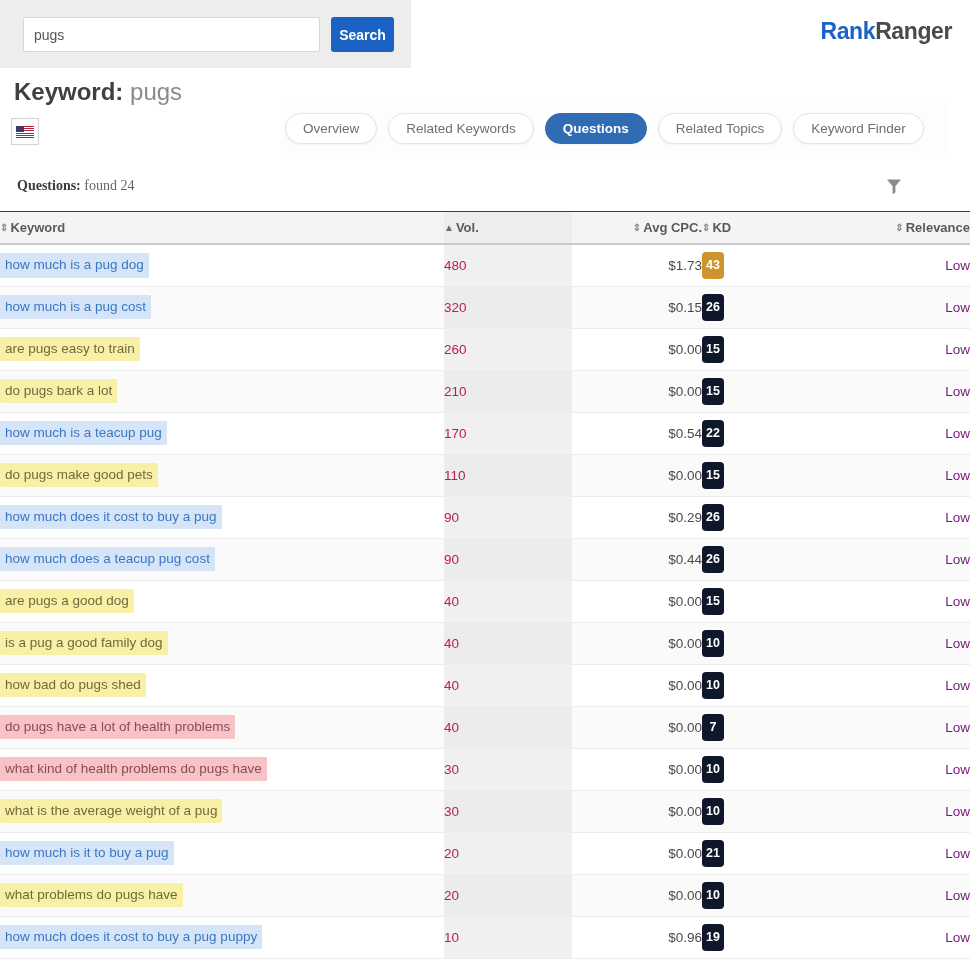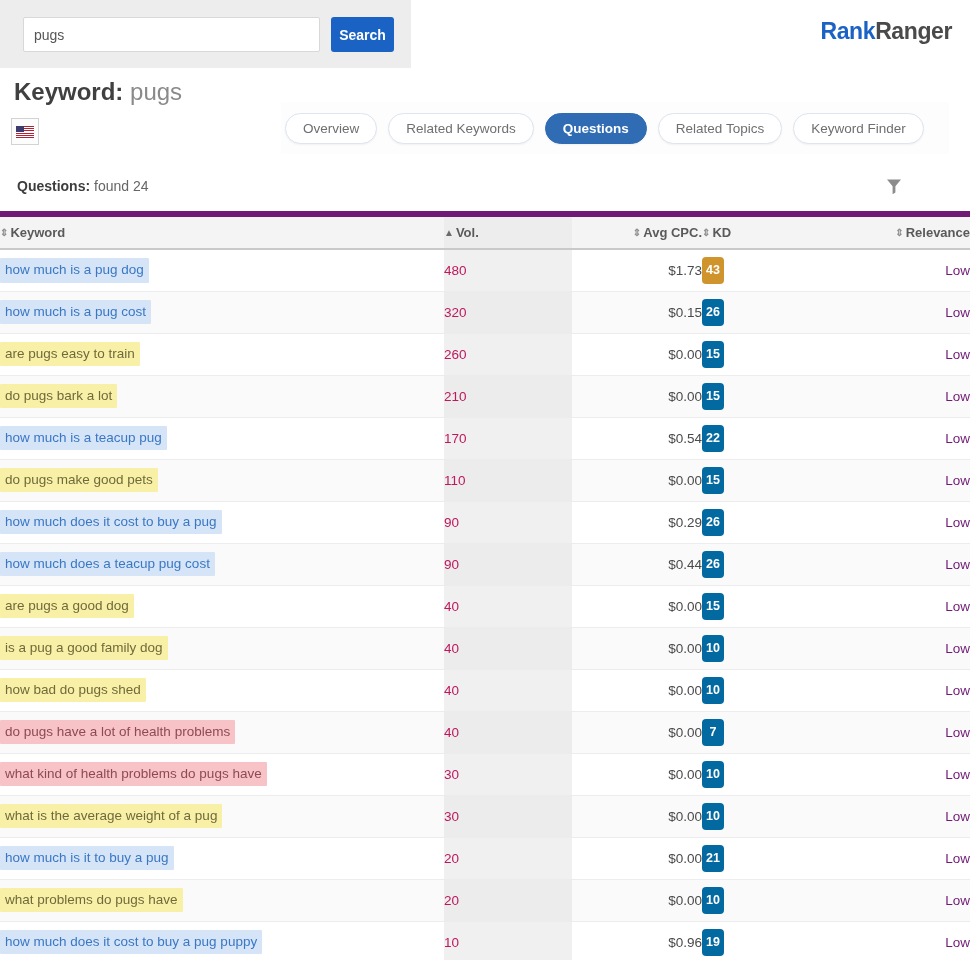--- a/index.html
+++ b/index.html
@@ -162,20 +162,21 @@
   }
 
   
   #results-header {
     position: absolute;
     left: 0;
     top: 166px;
     width: 926px;
     height: 45px;
     border-bottom: none;
+    font-family: Liberation Serif, serif;
   }
   #results-count {
     position: absolute;
     left: 17px;
     top: 12px;
     font-size: 14px;
     color: #666;
     white-space: nowrap;
   }
   #results-count b { color: #3d3d3d; }
@@ -192,21 +193,21 @@
   #kw-table {
     position: absolute;
     left: 0;
     top: 211px;
     width: 970px;
     border-collapse: collapse;
     font-size: 13.5px;
   }
   #kw-table thead th {
     background: #f4f4f4;
-    border-top: 6px solid #701a75;
+    border-top: 1px solid #701a75;
     border-bottom: 2px solid #c9c9c9;
     height: 31px;
     font-weight: bold;
     color: #5a5a5a;
     font-size: 13px;
     padding: 0;
     vertical-align: middle;
   }
   th.c-keyword { text-align: left; padding-left: 14px; width: 444px; }
   th.c-vol { text-align: left; padding-right: 18px; width: 128px; background: #ededed !important; }
@@ -262,21 +263,21 @@
     justify-content: center;
     min-width: 22px;
     height: 27px;
     padding: 0 4px;
     border-radius: 4px;
     color: #ffffff;
     font-size: 12.5px;
     font-weight: bold;
     box-sizing: border-box;
   }
-  .kd-badge.green  { background: #0369a1; }
+  .kd-badge.green  { background: #0f172a; }
   .kd-badge.orange { background: #cf942c; }
 
   .rel-low { color: #701a75; }
 </style>
 </head>
 <body>
 
 <div id="search-bar">
   <input id="search-input" type="text" value="pugs" style="">
   <button id="search-button">Search</button>

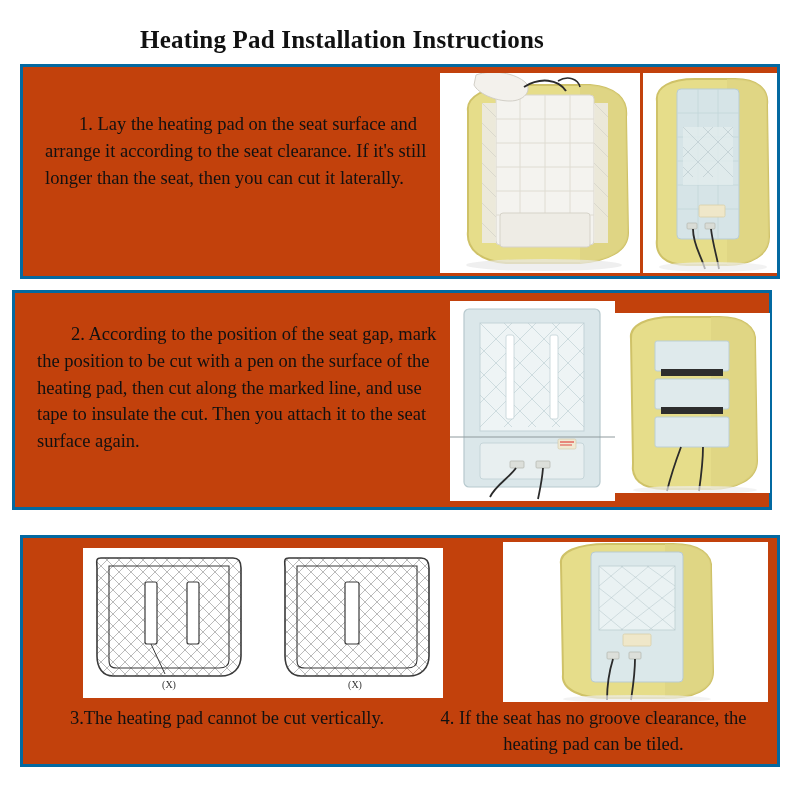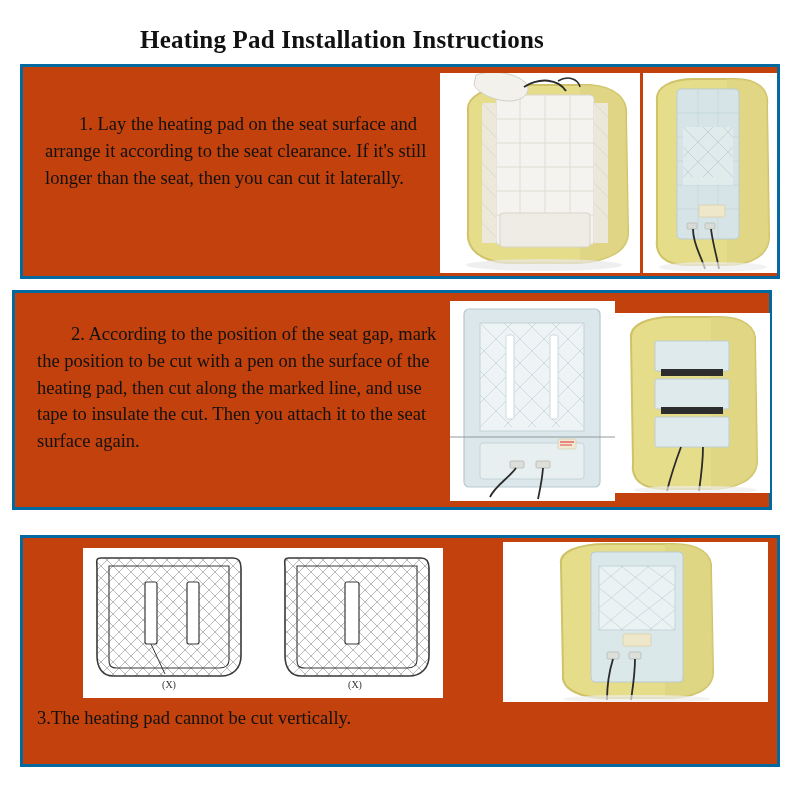--- a/index.html
+++ b/index.html
@@ -62,21 +62,21 @@
     width: 410px;
   }
   .caption {
     position: absolute;
     font-family: "Liberation Serif", serif;
     font-size: 18.5px;
     line-height: 1.4;
     color: #111;
     text-align: center;
   }
-  #cap-3 { left: 14px; top: 168px; width: 380px; text-align: left; }
+  #cap-3 { left: 14px; top: 168px; width: 380px; text-align: center; }
   #cap-4 { left: 398px; top: 168px; width: 345px; }
 
   
   .photo {
     position: absolute;
     overflow: hidden;
   }
   
   #p1-photo-a { left: 417px; top: 6px;  width: 200px; height: 200px; }
   #p1-photo-b { left: 620px; top: 6px;  width: 134px; height: 200px; }
@@ -315,15 +315,16 @@
         <rect x="104" y="110" width="12" height="7" rx="1" fill="#dcdfda" stroke="#b2b6ae" stroke-width="0.7"></rect>
         <rect x="126" y="110" width="12" height="7" rx="1" fill="#dcdfda" stroke="#b2b6ae" stroke-width="0.7"></rect>
 
         <path d="M110 117 C106 130 104 142 104 158" fill="none" stroke="#2b2b2b" stroke-width="1.8"></path>
         <path d="M132 117 C132 132 130 144 128 158" fill="none" stroke="#2b2b2b" stroke-width="1.8"></path>
         <ellipse cx="134" cy="157" rx="74" ry="4" fill="#ececec" opacity="0.7"></ellipse>
       </svg>
     </div>
 
     <div class="caption" id="cap-3">3.The heating pad cannot be cut vertically.</div>
+    <div class="caption" id="cap-4">4. If the seat has no groove clearance, the heating pad can be tiled.</div>
   </div>
 
 </div>
 
 </body></html>

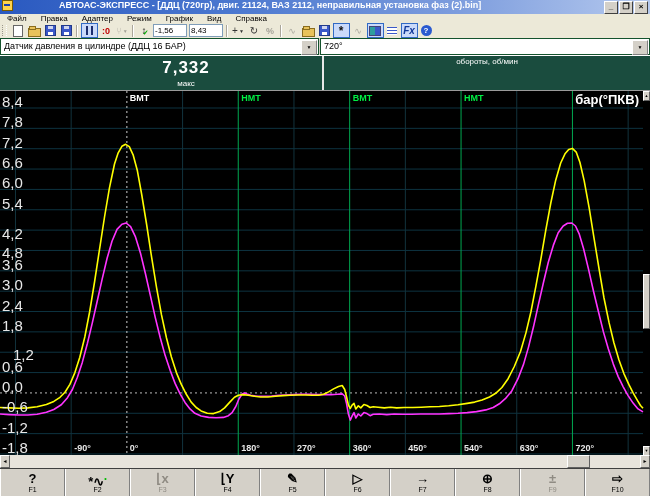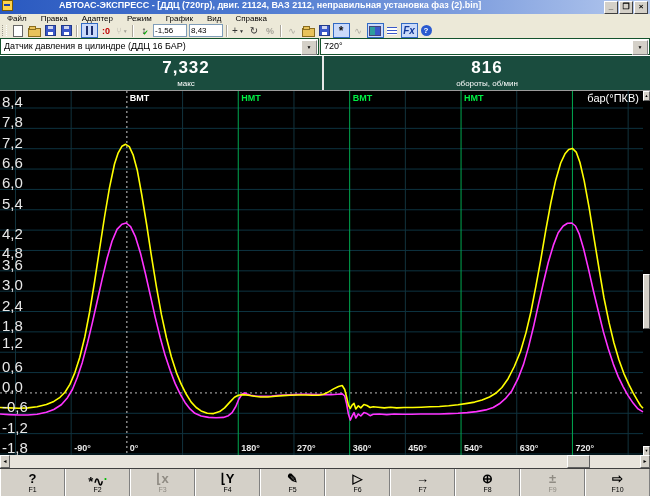--- a/index.html
+++ b/index.html
@@ -80,21 +80,21 @@
   .readout .big{font-size:17px;font-weight:bold;margin-top:2px;letter-spacing:1px;}
   .readout .small{font-size:8px;margin-top:1px;}
   #readout-divider{position:absolute;left:322px;top:0;width:2px;height:34px;background:#e8e8e8;}
 
   
   #chart{left:0;top:90px;width:650px;height:365px;background:#000;border-top:1px solid #9a9a9a;box-sizing:border-box;}
   #chart svg{position:absolute;left:0;top:0;}
   .ylab{position:absolute;left:2px;color:#e8e8e8;font-size:15px;font-weight:normal;line-height:10px;}
   .xlab{position:absolute;top:352px;color:#e8e8e8;font-size:9px;font-weight:bold;}
   .toplab{position:absolute;top:2px;font-size:9px;font-weight:bold;}
-  #unit-label{position:absolute;right:11px;top:1px;color:#fff;font-size:11px;font-weight:normal;}
+  #unit-label{position:absolute;right:11px;top:1px;color:#fff;font-size:13px;font-weight:bold;}
   
   #vscroll{position:absolute;right:0;top:0;width:7px;height:365px;}
   #vscroll .sb-btn{position:absolute;left:0;width:7px;height:10px;background:#d4d0c8;
      border:1px solid;border-color:#fff #606060 #606060 #fff;box-sizing:border-box;
      font-size:4px;text-align:center;line-height:8px;color:#000;}
   #vscroll .thumb{position:absolute;left:0;top:183px;width:7px;height:55px;background:#d4d0c8;
      border:1px solid;border-color:#fff #606060 #606060 #fff;box-sizing:border-box;}
 
   
   #hscroll{left:0;top:455px;width:650px;height:13px;background:#e8e4dc;}
@@ -221,21 +221,20 @@
   </div>
 </div>
 
 <div class="abs" id="readouts">
   <div class="readout" style="left:0;width:372px;">
     <div class="big">7,332</div>
     <div class="small">макс</div>
   </div>
   <div id="readout-divider"></div>
   <div class="readout" style="left:324px;width:326px;">
-    <div class="big">816</div>
     <div class="small">обороты, об/мин</div>
   </div>
 </div>
 
 <div class="abs" id="chart">
   <svg id="plot" width="650" height="365">
       <line x1="0" y1="17" x2="643" y2="17" stroke="#0d3340" stroke-width="1"></line>
       <line x1="0" y1="37.35199999999999" x2="643" y2="37.35199999999999" stroke="#0d3340" stroke-width="1"></line>
       <line x1="0" y1="57.70399999999998" x2="643" y2="57.70399999999998" stroke="#0d3340" stroke-width="1"></line>
       <line x1="0" y1="78.05599999999997" x2="643" y2="78.05599999999997" stroke="#0d3340" stroke-width="1"></line>
@@ -274,21 +273,21 @@
       <div class="ylab" style="top: 46.704px;">7,2</div>
       <div class="ylab" style="top: 67.056px;">6,6</div>
       <div class="ylab" style="top: 87.408px;">6,0</div>
       <div class="ylab" style="top: 107.76px;">5,4</div>
       <div class="ylab" style="top: 128.112px; margin-top: 29px;">4,8</div>
       <div class="ylab" style="top: 138px;">4,2</div>
       <div class="ylab" style="top: 168.816px;">3,6</div>
       <div class="ylab" style="top: 189.168px;">3,0</div>
       <div class="ylab" style="top: 209.52px;">2,4</div>
       <div class="ylab" style="top: 229.872px;">1,8</div>
-      <div class="ylab" style="top: 247px;">1,2</div>
+      <div class="ylab" style="top: 259px; margin-left: 11px;">1,2</div>
       <div class="ylab" style="top: 270.576px;">0,6</div>
       <div class="ylab" style="top: 290.928px;">0,0</div>
       <div class="ylab" style="top: 311.28px;">-0,6</div>
       <div class="ylab" style="top: 331.632px;">-1,2</div>
       <div class="ylab" style="top: 351.984px;">-1,8</div>
       <div class="xlab" style="left: 74.1694px;">-90°</div>
       <div class="xlab" style="left: 129.867px;">0°</div>
       <div class="xlab" style="left: 185.565px; margin-top: 45px;">90°</div>
       <div class="xlab" style="left: 241.263px;">180°</div>
       <div class="xlab" style="left: 296.961px;">270°</div>

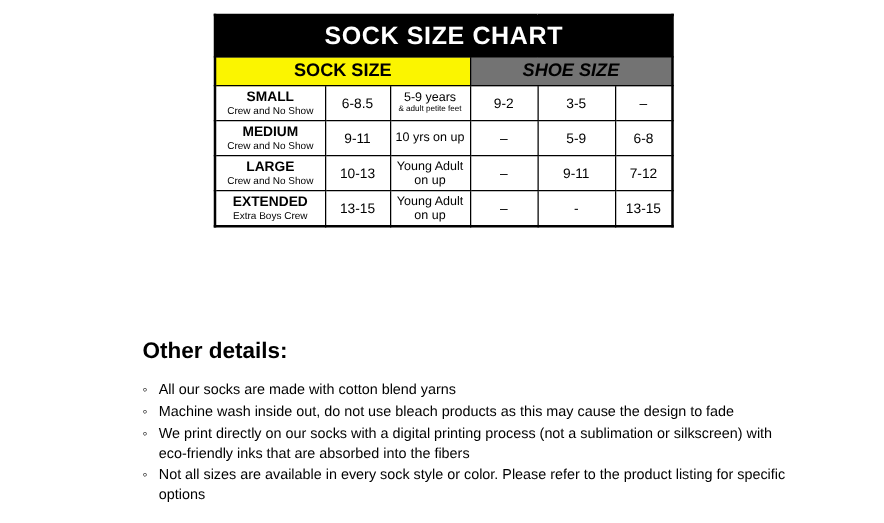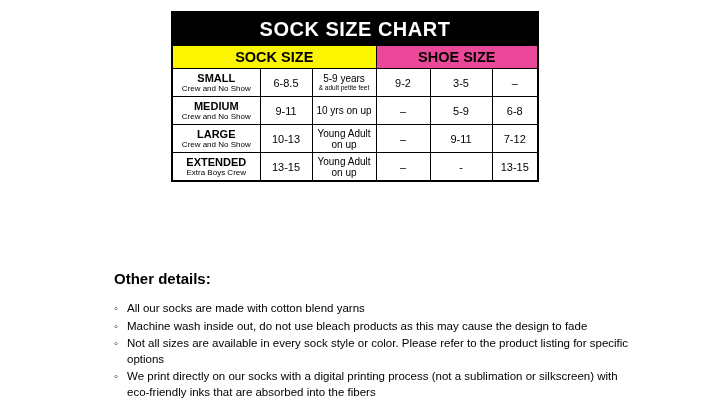--- a/index.html
+++ b/index.html
@@ -50,25 +50,26 @@
     border: 1px solid #000;
   }
   .band-sock {
     background: #fbf500;
     color: #000;
     font-size: 14.5px;
     font-weight: bold;
     height: 22px;
   }
   .band-shoe {
-    background: #ec4899;
+    background: #737373;
     color: #000;
     font-size: 14.5px;
     font-weight: bold;
     height: 22px;
+    font-style: italic;
   }
   .hdr {
     background: #ffffff;
     font-size: 11.5px;
     font-weight: normal;
     height: 38px;
     line-height: 13px;
   }
   .data-row td {
     height: 27px;
@@ -105,21 +106,21 @@
   }
 
   
   .details {
     position: absolute;
     left: 114px;
     top: 270px;
     width: 520px;
   }
   .details h2 {
-    font-size: 15px;
+    font-size: 18px;
     font-weight: bold;
     margin: 0 0 14px 0;
   }
   ul.bullets {
     list-style: none;
     margin: 0;
     padding: 0;
   }
   ul.bullets li {
     position: relative;
@@ -222,18 +223,18 @@
         </tr>
       </tbody>
     </table>
   </div>
 
   <div class="details">
     <h2>Other details:</h2>
     <ul class="bullets">
       <li>All our socks are made with cotton blend yarns</li>
       <li>Machine wash inside out, do not use bleach products as this may cause the design to fade</li>
+      <li>We print directly on our socks with a digital printing process (not a sublimation or silkscreen) with eco-friendly inks that are absorbed into the fibers</li>
       <li>Not all sizes are available in every sock style or color.  Please refer to the product listing for specific options</li>
-      <li>We print directly on our socks with a digital printing process (not a sublimation or silkscreen) with eco-friendly inks that are absorbed into the fibers</li>
     </ul>
   </div>
 
 </div>
 
 </body></html>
=====
About this exercise. Each line containing the word "photo" needs to be copied from the data above.

Response for this exercise.
   .photo {
   #p1-photo-a { left: 417px; top: 6px;  width: 200px; height: 200px; }
   #p1-photo-b { left: 620px; top: 6px;  width: 134px; height: 200px; }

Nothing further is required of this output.